I asked Microsoft about this situation, and received what I though was a pretty vague statement…
"For those who have chosen to receive automatic updates through Windows Update, we help customers prepare their devices for Windows 10 by downloading the files necessary for future installation. This results in a better upgrade experience and ensures the customer’s device has the latest software. This is an industry practice that reduces time for installation and ensures device readiness. For organizations, IT professionals can manage and control downloads on their networks." – a Microsoft spokesperson
But, really, if you read into the statement, and clip out the fluff, there's actually some important tidbits contained within:
Important part 1: Those who have chosen to receive automatic updates through Windows Update.
Important part 2: IT professionals CAN manage and control downloads on their network.
If you are seeing Windows 10 bits show up on computers on your network, there's probably one of several very good reasons. Maybe Microsoft was too cavalier in its approach to this subject, leaving IT admins with a sense that something magical would take place for upgrade avoidance, but that should never defy the due diligence to which us IT folks have always adhered.

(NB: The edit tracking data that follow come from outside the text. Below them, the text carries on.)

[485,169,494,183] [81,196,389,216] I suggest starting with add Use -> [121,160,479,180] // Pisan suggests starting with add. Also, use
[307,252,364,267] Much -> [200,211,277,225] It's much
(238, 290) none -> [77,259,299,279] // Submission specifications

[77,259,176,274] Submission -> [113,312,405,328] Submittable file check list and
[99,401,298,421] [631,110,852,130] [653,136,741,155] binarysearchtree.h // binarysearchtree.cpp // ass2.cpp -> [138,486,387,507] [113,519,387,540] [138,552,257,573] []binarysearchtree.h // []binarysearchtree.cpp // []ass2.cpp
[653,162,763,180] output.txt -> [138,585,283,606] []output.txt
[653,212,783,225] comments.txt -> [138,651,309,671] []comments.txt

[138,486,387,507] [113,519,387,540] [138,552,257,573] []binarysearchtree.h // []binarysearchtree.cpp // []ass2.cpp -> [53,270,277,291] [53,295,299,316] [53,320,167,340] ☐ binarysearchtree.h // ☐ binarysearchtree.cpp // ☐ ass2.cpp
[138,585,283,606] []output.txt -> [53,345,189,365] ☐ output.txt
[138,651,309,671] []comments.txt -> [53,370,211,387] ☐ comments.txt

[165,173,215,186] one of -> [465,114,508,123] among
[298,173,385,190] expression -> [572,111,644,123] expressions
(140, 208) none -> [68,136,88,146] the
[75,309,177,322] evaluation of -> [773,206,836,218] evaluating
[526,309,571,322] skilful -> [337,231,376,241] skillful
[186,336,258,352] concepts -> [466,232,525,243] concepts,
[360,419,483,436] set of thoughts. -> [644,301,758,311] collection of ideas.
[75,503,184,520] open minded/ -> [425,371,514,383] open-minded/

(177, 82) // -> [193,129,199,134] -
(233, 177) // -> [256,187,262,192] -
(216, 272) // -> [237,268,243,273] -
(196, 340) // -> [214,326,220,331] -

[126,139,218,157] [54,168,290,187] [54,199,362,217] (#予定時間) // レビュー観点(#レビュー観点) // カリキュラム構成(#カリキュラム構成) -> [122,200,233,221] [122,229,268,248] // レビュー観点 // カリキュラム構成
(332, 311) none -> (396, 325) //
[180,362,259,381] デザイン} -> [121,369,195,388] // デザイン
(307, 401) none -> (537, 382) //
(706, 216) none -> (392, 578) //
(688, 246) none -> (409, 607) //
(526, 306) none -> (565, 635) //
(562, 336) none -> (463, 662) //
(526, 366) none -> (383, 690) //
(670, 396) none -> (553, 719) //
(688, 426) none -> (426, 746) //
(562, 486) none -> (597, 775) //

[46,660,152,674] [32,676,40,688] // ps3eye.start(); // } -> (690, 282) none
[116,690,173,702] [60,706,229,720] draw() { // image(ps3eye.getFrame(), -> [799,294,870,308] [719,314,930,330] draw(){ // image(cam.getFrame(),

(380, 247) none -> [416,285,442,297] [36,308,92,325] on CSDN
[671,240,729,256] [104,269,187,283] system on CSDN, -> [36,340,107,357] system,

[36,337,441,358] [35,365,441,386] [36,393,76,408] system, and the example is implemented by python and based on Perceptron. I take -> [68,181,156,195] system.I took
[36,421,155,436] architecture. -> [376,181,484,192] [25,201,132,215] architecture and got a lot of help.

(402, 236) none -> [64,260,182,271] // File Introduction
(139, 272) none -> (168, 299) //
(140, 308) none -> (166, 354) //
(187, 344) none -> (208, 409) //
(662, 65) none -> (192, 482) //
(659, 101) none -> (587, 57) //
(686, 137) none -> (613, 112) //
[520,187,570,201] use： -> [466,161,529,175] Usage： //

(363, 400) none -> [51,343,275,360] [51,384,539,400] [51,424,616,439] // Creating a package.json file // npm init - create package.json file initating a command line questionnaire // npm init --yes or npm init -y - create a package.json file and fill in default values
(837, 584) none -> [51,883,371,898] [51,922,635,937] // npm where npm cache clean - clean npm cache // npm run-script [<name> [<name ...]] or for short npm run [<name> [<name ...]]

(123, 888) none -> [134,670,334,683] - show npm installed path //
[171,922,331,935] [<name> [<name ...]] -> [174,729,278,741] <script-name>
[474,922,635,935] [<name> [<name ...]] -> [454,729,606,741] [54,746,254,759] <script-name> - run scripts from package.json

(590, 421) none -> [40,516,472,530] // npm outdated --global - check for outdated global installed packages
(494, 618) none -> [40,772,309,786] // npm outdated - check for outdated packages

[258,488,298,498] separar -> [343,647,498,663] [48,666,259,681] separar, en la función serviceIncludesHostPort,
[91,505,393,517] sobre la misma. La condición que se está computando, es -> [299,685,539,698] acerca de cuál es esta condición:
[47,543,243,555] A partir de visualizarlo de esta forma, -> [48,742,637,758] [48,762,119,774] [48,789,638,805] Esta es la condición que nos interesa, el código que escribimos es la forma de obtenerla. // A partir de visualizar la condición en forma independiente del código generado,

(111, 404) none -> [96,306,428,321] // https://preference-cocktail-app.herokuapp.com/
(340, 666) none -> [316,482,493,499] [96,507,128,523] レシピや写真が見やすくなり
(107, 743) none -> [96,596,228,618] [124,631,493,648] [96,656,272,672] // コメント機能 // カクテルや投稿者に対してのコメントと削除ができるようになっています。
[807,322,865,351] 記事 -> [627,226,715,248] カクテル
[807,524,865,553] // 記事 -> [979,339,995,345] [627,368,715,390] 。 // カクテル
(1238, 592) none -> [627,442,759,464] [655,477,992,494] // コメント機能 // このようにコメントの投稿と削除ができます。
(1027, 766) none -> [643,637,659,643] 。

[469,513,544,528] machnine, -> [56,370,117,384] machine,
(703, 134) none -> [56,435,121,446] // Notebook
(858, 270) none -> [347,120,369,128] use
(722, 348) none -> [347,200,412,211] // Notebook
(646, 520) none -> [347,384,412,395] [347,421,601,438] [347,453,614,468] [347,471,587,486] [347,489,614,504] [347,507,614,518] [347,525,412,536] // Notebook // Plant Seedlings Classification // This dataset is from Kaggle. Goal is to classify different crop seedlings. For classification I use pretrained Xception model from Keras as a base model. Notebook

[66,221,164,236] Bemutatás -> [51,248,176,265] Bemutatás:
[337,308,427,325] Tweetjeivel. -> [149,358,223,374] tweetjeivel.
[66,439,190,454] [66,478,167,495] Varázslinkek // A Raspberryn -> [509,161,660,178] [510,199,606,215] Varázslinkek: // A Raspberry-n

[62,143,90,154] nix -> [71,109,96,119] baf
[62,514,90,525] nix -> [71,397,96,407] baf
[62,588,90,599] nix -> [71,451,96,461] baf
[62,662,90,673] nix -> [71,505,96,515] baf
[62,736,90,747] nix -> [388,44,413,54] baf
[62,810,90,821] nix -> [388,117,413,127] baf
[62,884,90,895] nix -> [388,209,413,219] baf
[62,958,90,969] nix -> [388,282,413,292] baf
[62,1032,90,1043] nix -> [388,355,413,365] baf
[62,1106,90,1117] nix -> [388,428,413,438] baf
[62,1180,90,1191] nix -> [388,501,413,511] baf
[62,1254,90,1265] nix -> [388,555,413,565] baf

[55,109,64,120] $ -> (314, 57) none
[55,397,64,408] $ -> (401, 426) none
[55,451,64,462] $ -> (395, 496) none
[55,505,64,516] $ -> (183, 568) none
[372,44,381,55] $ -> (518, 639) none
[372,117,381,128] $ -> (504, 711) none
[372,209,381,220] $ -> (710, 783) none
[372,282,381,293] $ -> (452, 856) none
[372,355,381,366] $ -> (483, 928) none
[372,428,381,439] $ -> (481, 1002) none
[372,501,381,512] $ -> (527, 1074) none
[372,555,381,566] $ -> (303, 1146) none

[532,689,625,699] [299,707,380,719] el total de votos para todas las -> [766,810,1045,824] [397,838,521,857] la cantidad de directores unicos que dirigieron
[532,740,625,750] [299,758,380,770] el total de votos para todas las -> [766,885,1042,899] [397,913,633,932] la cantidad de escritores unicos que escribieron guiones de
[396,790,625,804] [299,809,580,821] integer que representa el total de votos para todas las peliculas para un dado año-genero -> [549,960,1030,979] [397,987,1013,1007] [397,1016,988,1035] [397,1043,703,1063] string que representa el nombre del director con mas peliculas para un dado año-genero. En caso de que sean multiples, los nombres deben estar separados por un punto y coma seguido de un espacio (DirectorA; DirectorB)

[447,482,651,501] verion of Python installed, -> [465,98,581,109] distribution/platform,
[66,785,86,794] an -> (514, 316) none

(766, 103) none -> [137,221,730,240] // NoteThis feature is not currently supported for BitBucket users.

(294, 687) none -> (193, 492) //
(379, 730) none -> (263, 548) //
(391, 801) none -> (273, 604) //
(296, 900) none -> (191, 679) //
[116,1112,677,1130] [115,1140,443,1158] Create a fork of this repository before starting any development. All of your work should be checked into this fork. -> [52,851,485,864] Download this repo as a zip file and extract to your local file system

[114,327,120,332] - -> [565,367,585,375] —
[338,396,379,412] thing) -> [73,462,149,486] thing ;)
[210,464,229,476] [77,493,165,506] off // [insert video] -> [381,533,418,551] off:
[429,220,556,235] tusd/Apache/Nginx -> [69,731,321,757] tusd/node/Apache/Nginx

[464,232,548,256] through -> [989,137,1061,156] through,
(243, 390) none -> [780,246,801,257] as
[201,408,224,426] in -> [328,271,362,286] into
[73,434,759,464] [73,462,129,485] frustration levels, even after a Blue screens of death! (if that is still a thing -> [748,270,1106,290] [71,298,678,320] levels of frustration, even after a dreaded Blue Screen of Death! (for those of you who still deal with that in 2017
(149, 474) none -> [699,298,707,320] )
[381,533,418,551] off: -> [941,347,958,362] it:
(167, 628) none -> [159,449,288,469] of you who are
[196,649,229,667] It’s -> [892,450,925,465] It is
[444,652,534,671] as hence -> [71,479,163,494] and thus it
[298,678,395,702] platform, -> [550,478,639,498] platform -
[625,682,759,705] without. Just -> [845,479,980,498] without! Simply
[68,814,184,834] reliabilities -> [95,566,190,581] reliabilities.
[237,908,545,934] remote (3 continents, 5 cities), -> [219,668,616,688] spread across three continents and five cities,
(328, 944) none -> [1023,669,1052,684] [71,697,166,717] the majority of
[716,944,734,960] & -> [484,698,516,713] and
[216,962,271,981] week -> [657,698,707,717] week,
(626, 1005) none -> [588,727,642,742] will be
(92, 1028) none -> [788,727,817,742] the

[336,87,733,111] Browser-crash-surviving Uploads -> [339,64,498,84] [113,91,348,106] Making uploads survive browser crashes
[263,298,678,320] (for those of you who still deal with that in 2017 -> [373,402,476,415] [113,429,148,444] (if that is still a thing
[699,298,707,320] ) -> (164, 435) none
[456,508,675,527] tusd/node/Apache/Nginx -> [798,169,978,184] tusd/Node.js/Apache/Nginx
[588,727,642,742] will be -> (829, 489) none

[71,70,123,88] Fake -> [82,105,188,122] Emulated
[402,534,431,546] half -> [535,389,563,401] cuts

Here's some reasons why Windows 10 might be invading your network and should serve as a list to help troubleshoot and track down why Windows 10 bits are hitting your PCs…
Users who have admin rights to the PC and able to bypass your controls and defenses, including requesting the upgrade. Admin rights? In 2015? I know, I know – in a lot of cases this is more of a political thing than a technical one, but it's time to sell this to management as a best practice, particularly since most security vulnerabilities can be mitigated by removing admin rights.
The blocking tools were not been deployed. Microsoft has offered ways to block the Windows 10 through GPO for a while now. These should have been deployed already.
Users login to multiple domains (work, client, home) that are configured differently. In a services organization where users travel and work at the client site, there's a good chance the remote location is configured differently – and a good chance their IT folks may have configured your company's PC to login to their network.
PCs are configured to get updates from Windows Update. Instead of using WSUS, System Center Configuration Manager, or some other 3rd party patching tool, some IT folks have rerouted PCs to grab updates directly from Windows Update. This is great in a pinch for troublesome, highly mobile PCs that rarely connect to the company's network, but it really takes the "management" out of patch management.
Discussions today tell me that Microsoft is continuing to have internal deliberations on this issue and is very aware of the situation. I'm sure we'll get a clearer statement soon and possibly some safeguards in the form of additional tools, guidance, or fixes. But, in the interim, keep your house in check and Windows 10 out until you are you sure you want it by ensuring you've considered the common reasons for penetration.
One additional thing: Access to the media creation tool. Anyone can download and use the media creation tool that Microsoft has supplied. You might consider throwing the link to this download (and the associated tool page) into a block list.